First, let’s stack all the vectors we want to keep, the original word vectors, the semantic direction vector, and the new projection vectors.
mat <- rbind(wv_sub,
proj_mat,
sem_dir)
Then, we can use the base R
function for running
PCA:
pca_res <- prcomp(mat)
We will stick to plotting just two dimensions at a time, but we can make a few plots using different components. This will give the sense that we are “rotating” the space around – but remember the original space is still 300 dimensions.
Let’s create a data.frame that has a few extra variables that will
help when plotting, and then cbind()
it together with our
PCA results.
df <- data.frame(
type = c(rep("Dictionary", nrow(wv_sub)),
rep("Projection", nrow(proj_mat)),
"Direction"),
term = c(rownames(wv_sub),
rownames(proj_mat),
NA),
line = c(rep(NA, nrow(wv_sub)),
rep("LINE", nrow(proj_mat)),
"LINE")
)
df <- cbind(df, pca_res$x)
Now, we’re ready to start plotting. We will do 1 to 2, then 1 to 3, then 1 to 4, and 4 to 3. No particular reason to this order. One way to think about it is walking around a bunch of small spheres suspended in the air and pointing a flashlight toward these spheres so that their shadows are cast onto a wall at the same spot.
p1_2 <- df |>
ggplot(aes(x=PC1, y=PC2)) +
geom_line(aes(group = term), alpha = 0.5) +
geom_smooth(data = subset(df, line == "LINE"),
method = "lm", fullrange=TRUE,
linetype=2, alpha = 0.2, color = "grey") +
geom_point(aes(colour = type, shape = type)) +
labs(subtitle = "Projections (PC1 and PC2)")
p1_3 <- df |>
ggplot(aes(x=PC1, y=PC3)) +
geom_line(aes(group = term), alpha = 0.5) +
geom_smooth(data = subset(df, line == "LINE"),
method = "lm", fullrange=TRUE,
linetype=2, alpha = 0.2, color = "grey") +
geom_point(aes(colour = type, shape = type)) +
labs(subtitle = "Projections (PC1 and PC3)")
ggarrange(p1_2, p1_3)
p1_4 <- df |>
ggplot(aes(x=PC1, y=PC4)) +
geom_line(aes(group = term), alpha = 0.5) +
geom_smooth(data = subset(df, line == "LINE"),
method = "lm", fullrange=TRUE,
linetype=2, alpha = 0.1, color = "grey") +
geom_point(aes(colour = type, shape = type)) +
labs(subtitle = "Projections (PC1 and PC4)")
p3_4 <- df |>
ggplot(aes(x=PC3, y=PC4)) +
geom_line(aes(group = term), alpha = 0.5) +
geom_smooth(data = subset(df, line == "LINE"),
method = "lm", fullrange=TRUE,
linetype=2, alpha = 0.1, color = "grey") +
geom_point(aes(colour = type, shape = type)) +
labs(subtitle = "Projections (PC3 and PC4)")
ggarrange(p1_4, p3_4)
What cosine similarity is doing above, is measuring the distance between the projected point and the point corresponding to one pole of the semantic direction – in our case “huge.” The closer the projection is to that point, the more semantically similar it is to “huge.”

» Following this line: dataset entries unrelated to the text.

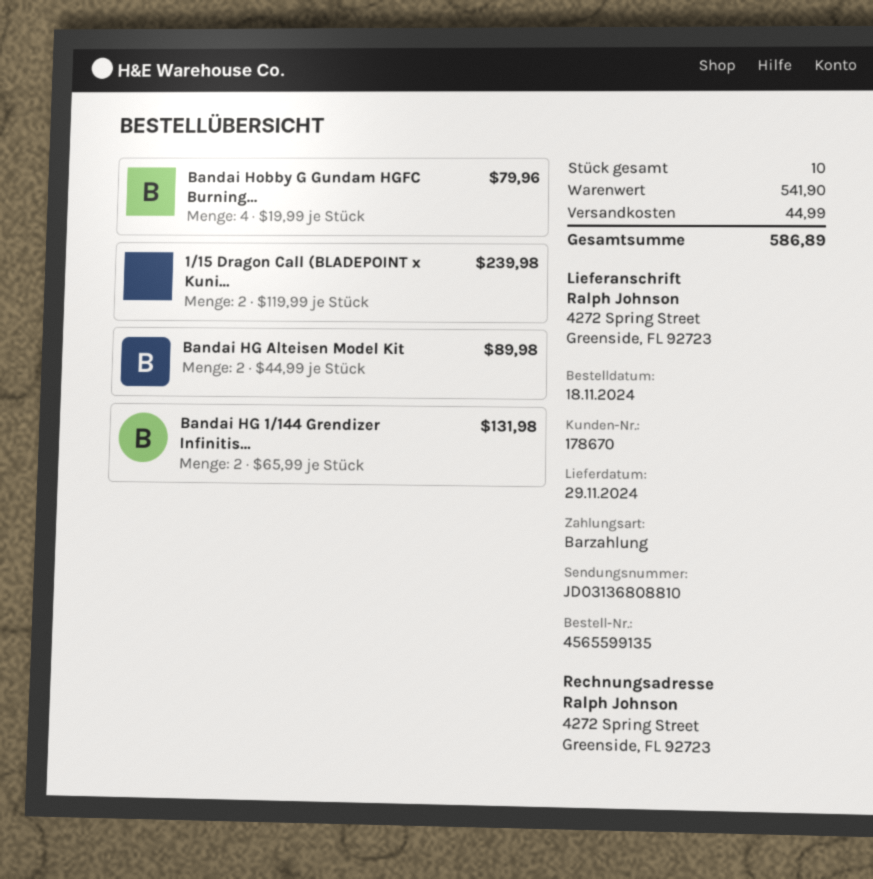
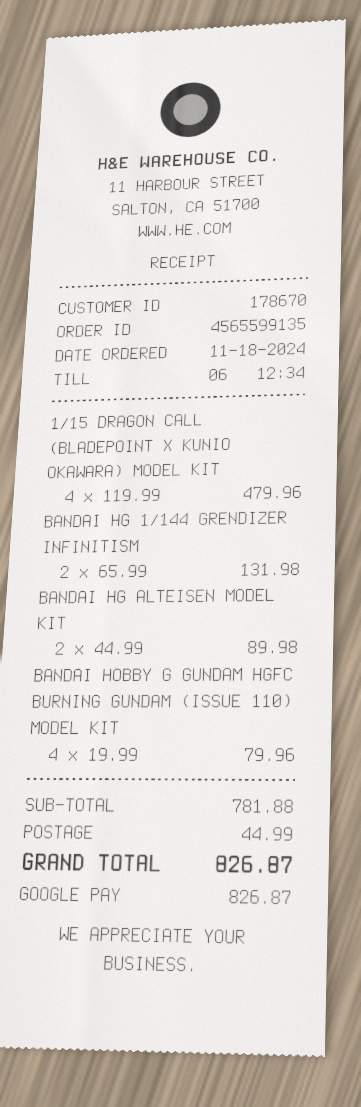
payment method: cash -> Google Pay
1/15 Dragon Call (BLADEPOINT x Kuni...: 2 x 119.99 = 239.98 -> 4 x 119.99 = 479.96
subtotal: 541.90 -> 781.88
total: 586.89 -> 826.87

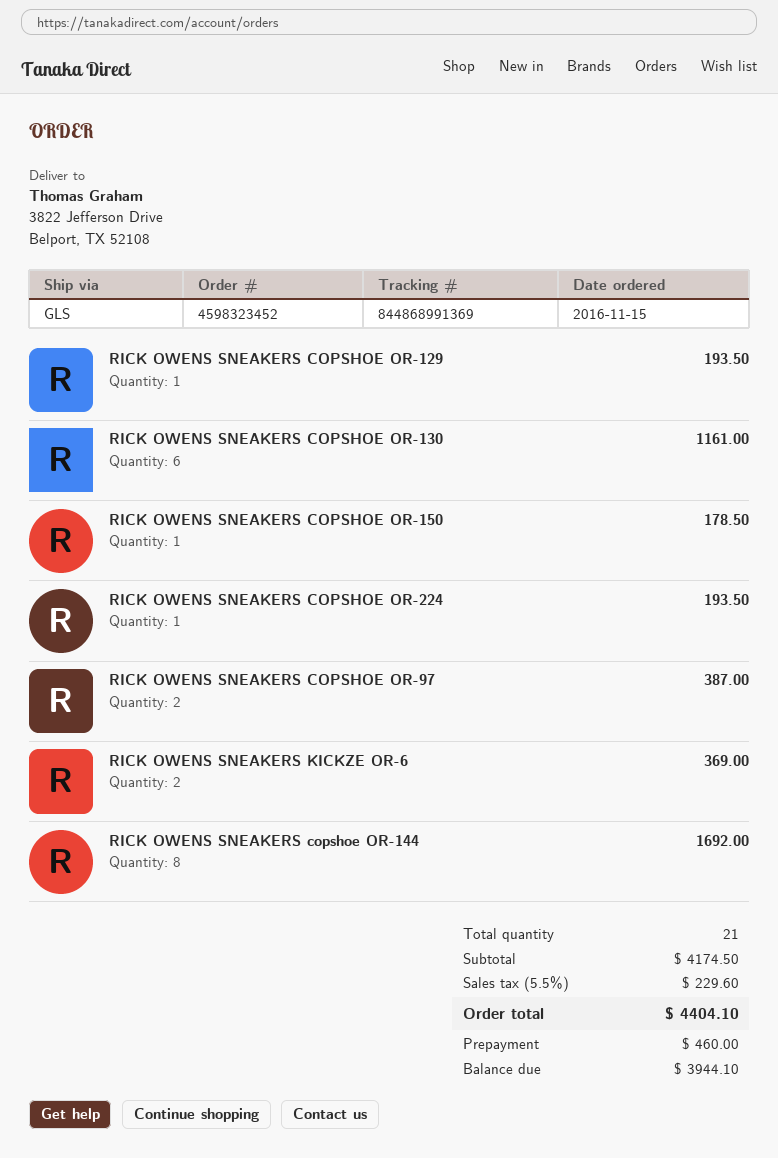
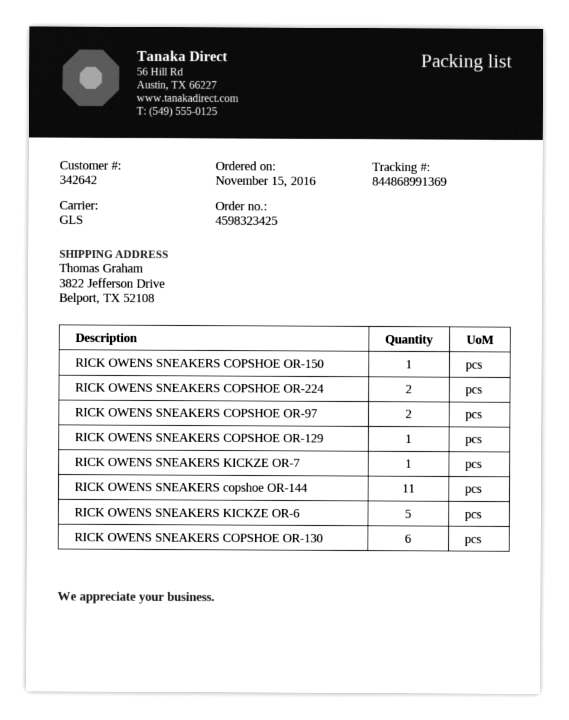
order number: 4598323452 -> 4598323425
RICK OWENS SNEAKERS COPSHOE OR-224: 1 -> 2
RICK OWENS SNEAKERS KICKZE OR-6: 2 -> 5
RICK OWENS SNEAKERS copshoe OR-144: 8 -> 11
RICK OWENS SNEAKERS KICKZE OR-7: none -> 1

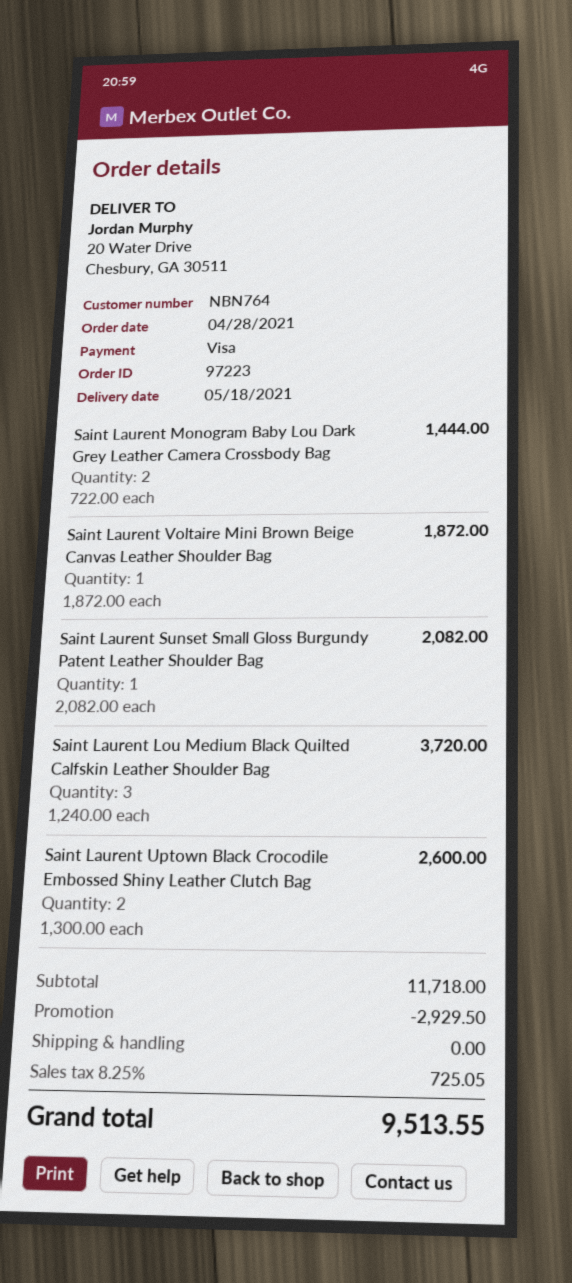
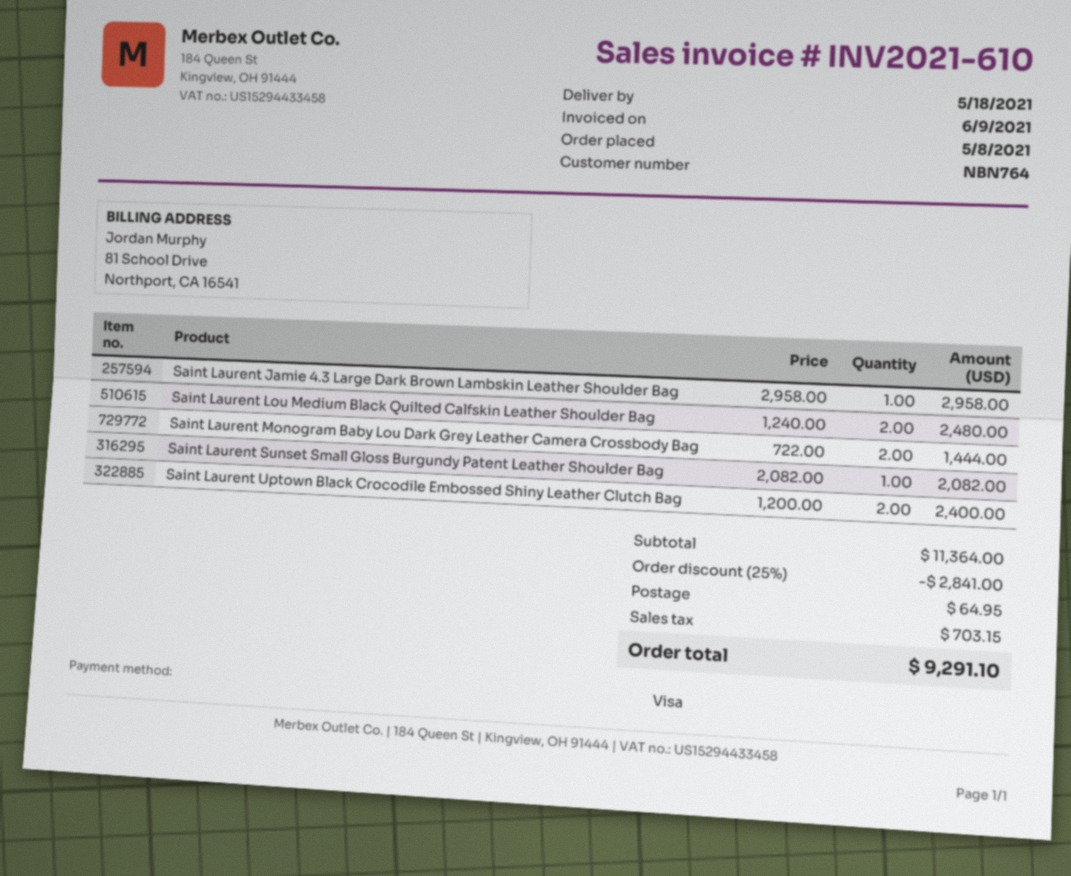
order date: 2021-04-28 -> 2021-05-08
Saint Laurent Voltaire Mini Brown Beige Canvas Leather Shoulder Bag: 1 x 1872.00 = 1872.00 -> none
Saint Laurent Lou Medium Black Quilted Calfskin Leather Shoulder Bag: 3 x 1240.00 = 3720.00 -> 2 x 1240.00 = 2480.00
Saint Laurent Uptown Black Crocodile Embossed Shiny Leather Clutch Bag: 2 x 1300.00 = 2600.00 -> 2 x 1200.00 = 2400.00
Saint Laurent Jamie 4.3 Large Dark Brown Lambskin Leather Shoulder Bag: none -> 1 x 2958.00 = 2958.00
subtotal: 11718.00 -> 11364.00
discount: 2929.50 -> 2841.00
shipping: 0.00 -> 64.95
tax: 725.05 -> 703.15
total: 9513.55 -> 9291.10

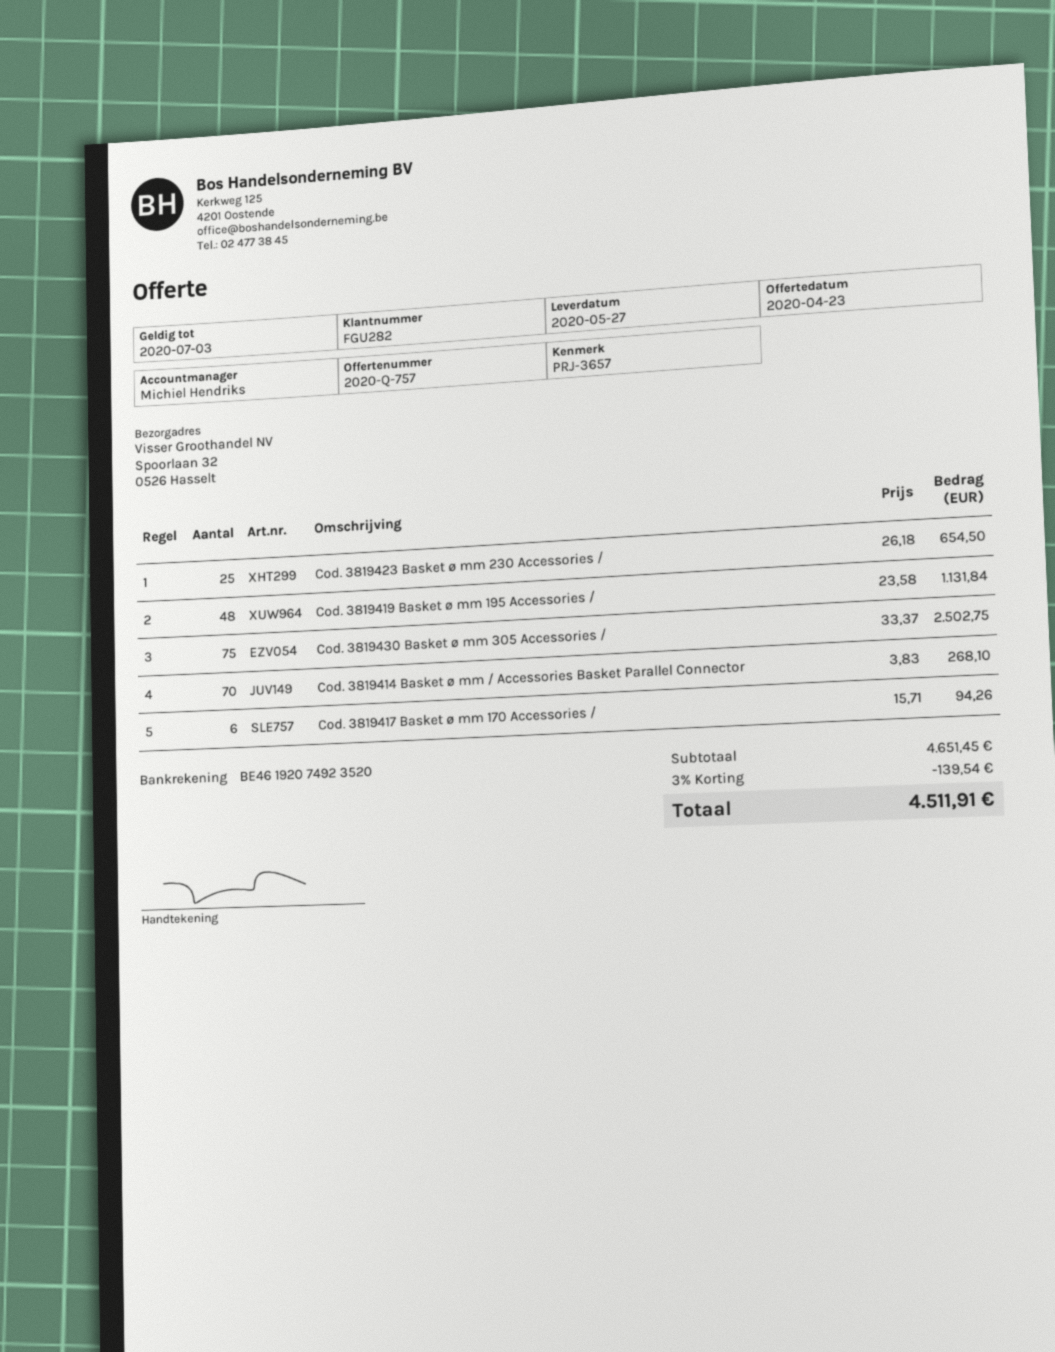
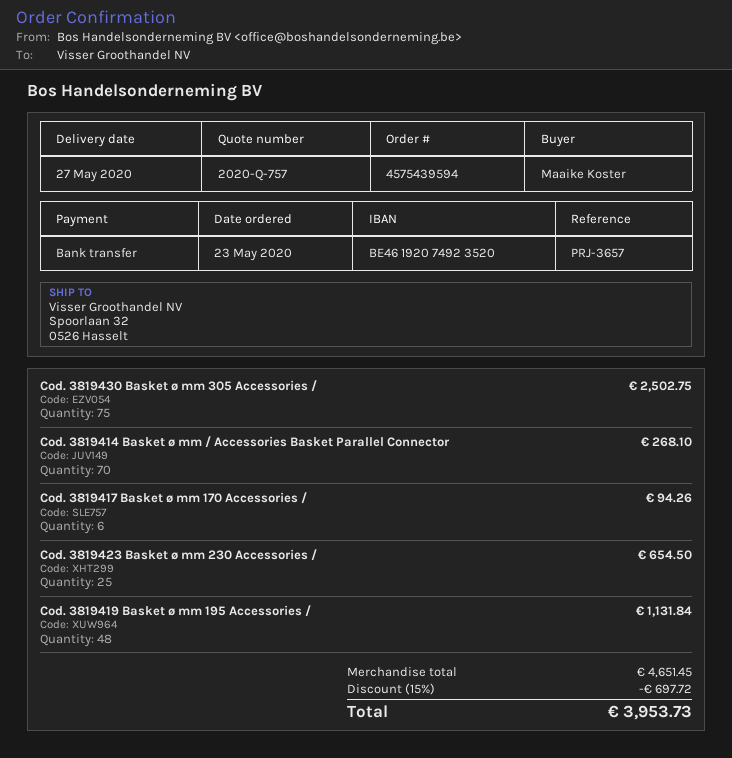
discount: 3% = 139.54 -> 15% = 697.72
total: 4511.91 -> 3953.73

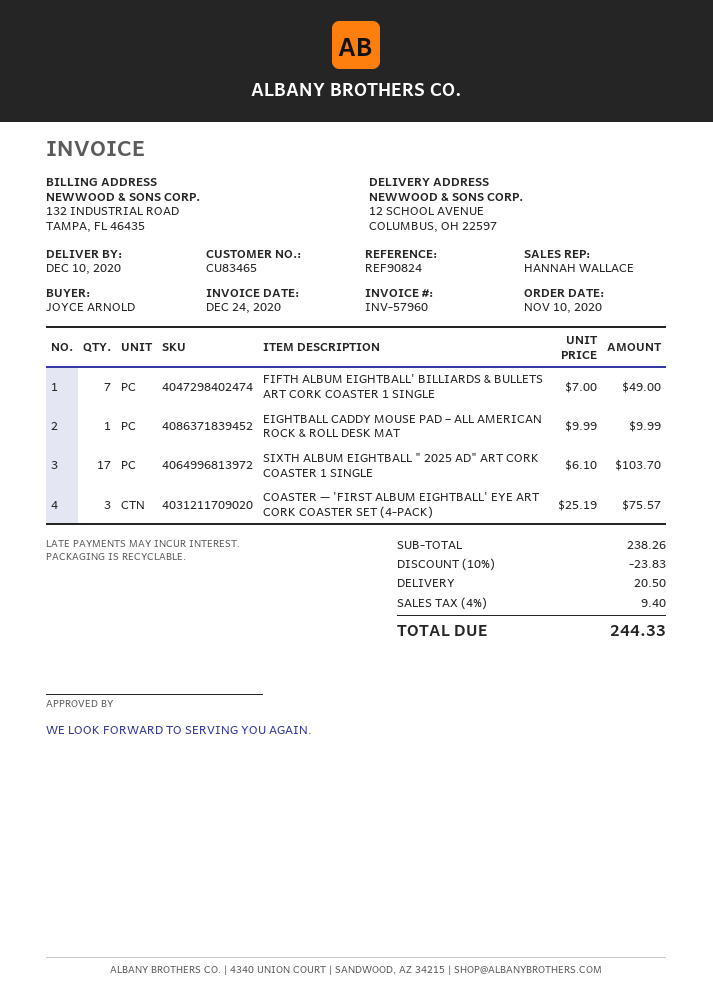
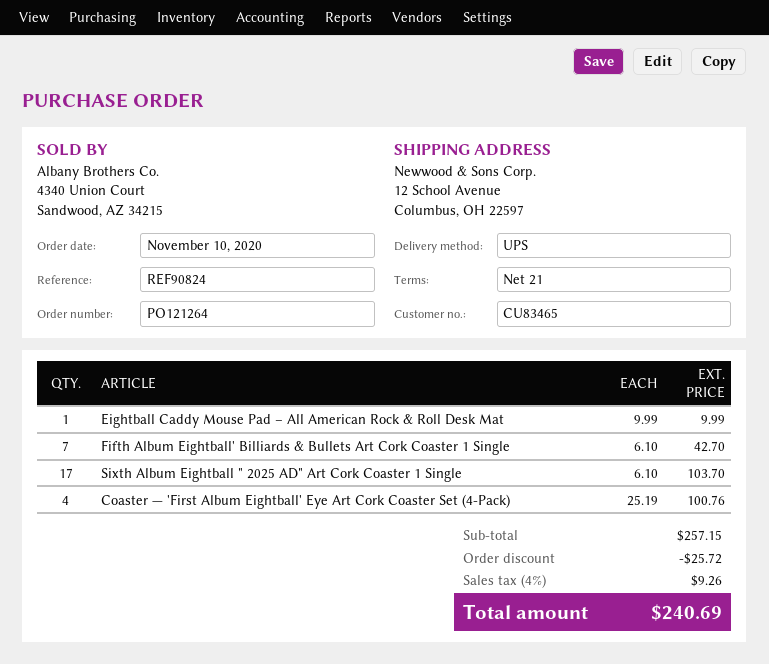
FIFTH ALBUM EIGHTBALL' BILLIARDS & BULLETS ART CORK COASTER 1 SINGLE: 7 x 7.00 = 49.00 -> 7 x 6.10 = 42.70
COASTER — 'FIRST ALBUM EIGHTBALL' EYE ART CORK COASTER SET (4-PACK): 3 x 25.19 = 75.57 -> 4 x 25.19 = 100.76
subtotal: 238.26 -> 257.15
discount: 23.83 -> 25.72
shipping: 20.50 -> none
tax: 4% = 9.40 -> 4% = 9.26
total: 244.33 -> 240.69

There is no technical restriction on what terms or concepts may be juxtaposed. So, you could define a direction away from “movies” toward “books,” but this direction may or may not organize the embedding space in a way that has face validity. As the paper shows (Grand et al. 2022), combinations of feature directions (e.g., wetness, danger) and objects (animals, cities) more highly correlated with human ratings than were others. Furthermore, with the semantic direction method discussed here, a built in assumption is that concepts can be adequately explained by a bipolar spectrum. This is an assumption which perhaps holds quite well for some things (like big to small) but not for others (like movies to books).